* _AIM OF THE EXERCISE_: The entries that follow include a run beginning at the line with "[63,763,653,795] Воздух свежий." and ending at the line with "[20,274,449,316] Ετοιμότητα υπηρεσιών"; restate that run word for word and leave the rest out.

Stored items:
○ ○ ○ ○ ○ ○ ○
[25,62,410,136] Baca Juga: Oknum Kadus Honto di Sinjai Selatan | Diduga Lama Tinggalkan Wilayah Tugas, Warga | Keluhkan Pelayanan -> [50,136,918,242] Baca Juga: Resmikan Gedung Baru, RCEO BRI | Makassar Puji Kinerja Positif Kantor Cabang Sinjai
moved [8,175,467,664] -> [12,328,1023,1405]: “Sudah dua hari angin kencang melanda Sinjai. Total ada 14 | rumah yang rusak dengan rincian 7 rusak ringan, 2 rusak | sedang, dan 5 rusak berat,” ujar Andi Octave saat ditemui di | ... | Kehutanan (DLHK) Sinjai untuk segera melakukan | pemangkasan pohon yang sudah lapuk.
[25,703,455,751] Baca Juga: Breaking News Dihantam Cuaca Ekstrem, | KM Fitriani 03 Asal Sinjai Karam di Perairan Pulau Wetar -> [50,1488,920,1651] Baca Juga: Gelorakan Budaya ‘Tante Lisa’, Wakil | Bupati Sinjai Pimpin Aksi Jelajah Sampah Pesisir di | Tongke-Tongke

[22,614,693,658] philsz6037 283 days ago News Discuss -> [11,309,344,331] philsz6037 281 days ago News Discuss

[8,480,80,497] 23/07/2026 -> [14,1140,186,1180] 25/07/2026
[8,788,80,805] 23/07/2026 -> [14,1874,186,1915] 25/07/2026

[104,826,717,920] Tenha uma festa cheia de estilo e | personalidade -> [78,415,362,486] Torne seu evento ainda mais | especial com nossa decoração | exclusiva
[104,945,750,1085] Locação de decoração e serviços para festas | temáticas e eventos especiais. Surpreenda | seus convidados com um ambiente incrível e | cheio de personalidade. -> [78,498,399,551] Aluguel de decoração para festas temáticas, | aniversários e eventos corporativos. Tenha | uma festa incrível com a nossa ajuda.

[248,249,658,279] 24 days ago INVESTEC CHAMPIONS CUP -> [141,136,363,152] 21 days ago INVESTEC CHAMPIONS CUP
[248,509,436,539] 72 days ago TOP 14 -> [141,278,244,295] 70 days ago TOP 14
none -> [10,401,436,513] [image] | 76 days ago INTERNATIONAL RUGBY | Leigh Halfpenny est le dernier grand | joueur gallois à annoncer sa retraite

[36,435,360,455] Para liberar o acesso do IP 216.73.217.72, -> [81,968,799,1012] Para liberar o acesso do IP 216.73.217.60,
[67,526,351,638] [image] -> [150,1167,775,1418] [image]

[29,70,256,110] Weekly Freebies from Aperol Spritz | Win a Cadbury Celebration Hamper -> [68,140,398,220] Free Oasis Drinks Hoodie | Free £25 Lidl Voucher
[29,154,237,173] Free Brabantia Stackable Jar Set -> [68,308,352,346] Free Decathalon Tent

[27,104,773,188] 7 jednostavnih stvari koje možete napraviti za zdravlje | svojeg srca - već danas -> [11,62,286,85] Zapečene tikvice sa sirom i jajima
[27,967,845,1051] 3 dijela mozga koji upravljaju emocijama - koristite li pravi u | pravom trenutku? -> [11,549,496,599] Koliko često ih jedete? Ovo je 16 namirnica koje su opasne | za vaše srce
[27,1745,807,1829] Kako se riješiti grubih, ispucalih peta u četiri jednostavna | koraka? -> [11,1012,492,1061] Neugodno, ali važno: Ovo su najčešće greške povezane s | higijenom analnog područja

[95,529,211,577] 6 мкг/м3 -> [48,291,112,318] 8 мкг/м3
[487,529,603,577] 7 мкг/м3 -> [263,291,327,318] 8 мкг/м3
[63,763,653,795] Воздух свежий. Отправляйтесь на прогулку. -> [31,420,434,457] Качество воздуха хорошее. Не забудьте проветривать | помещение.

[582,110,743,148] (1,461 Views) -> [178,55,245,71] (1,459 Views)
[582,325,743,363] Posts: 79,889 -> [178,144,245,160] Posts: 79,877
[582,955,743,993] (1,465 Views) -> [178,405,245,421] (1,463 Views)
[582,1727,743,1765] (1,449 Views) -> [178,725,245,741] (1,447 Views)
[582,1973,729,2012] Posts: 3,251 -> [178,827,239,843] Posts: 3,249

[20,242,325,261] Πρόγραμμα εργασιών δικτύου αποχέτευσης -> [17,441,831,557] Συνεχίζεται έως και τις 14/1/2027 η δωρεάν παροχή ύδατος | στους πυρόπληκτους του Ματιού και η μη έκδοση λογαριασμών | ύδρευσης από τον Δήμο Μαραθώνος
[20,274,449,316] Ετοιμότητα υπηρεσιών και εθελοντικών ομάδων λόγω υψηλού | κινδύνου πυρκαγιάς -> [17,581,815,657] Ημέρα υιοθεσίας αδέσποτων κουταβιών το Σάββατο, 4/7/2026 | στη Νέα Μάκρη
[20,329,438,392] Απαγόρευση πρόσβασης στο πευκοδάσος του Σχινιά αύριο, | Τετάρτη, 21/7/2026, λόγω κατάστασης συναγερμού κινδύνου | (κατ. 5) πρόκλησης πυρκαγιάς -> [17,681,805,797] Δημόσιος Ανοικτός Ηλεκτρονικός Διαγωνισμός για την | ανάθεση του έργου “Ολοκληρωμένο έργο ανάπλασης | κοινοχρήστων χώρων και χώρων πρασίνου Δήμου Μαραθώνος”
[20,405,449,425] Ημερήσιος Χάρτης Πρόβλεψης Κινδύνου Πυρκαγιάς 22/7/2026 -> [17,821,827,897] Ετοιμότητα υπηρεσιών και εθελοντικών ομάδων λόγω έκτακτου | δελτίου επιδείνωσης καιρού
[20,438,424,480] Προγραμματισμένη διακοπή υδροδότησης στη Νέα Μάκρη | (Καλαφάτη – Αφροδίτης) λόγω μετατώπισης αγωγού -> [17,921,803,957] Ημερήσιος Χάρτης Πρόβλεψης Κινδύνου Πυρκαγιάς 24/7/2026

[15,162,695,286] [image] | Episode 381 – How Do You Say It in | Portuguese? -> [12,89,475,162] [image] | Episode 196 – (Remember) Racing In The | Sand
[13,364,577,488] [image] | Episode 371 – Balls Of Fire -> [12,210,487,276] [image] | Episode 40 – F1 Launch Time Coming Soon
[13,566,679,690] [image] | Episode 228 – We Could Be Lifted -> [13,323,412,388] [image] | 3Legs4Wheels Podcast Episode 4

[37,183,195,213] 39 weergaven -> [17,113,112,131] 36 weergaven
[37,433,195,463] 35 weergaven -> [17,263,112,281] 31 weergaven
○ ○ ○ ○ ○ ○ ○
* _SOLVED PROBLEM_:
[63,763,653,795] Воздух свежий. Отправляйтесь на прогулку. -> [31,420,434,457] Качество воздуха хорошее. Не забудьте проветривать | помещение.

[582,110,743,148] (1,461 Views) -> [178,55,245,71] (1,459 Views)
[582,325,743,363] Posts: 79,889 -> [178,144,245,160] Posts: 79,877
[582,955,743,993] (1,465 Views) -> [178,405,245,421] (1,463 Views)
[582,1727,743,1765] (1,449 Views) -> [178,725,245,741] (1,447 Views)
[582,1973,729,2012] Posts: 3,251 -> [178,827,239,843] Posts: 3,249

[20,242,325,261] Πρόγραμμα εργασιών δικτύου αποχέτευσης -> [17,441,831,557] Συνεχίζεται έως και τις 14/1/2027 η δωρεάν παροχή ύδατος | στους πυρόπληκτους του Ματιού και η μη έκδοση λογαριασμών | ύδρευσης από τον Δήμο Μαραθώνος
[20,274,449,316] Ετοιμότητα υπηρεσιών και εθελοντικών ομάδων λόγω υψηλού | κινδύνου πυρκαγιάς -> [17,581,815,657] Ημέρα υιοθεσίας αδέσποτων κουταβιών το Σάββατο, 4/7/2026 | στη Νέα Μάκρη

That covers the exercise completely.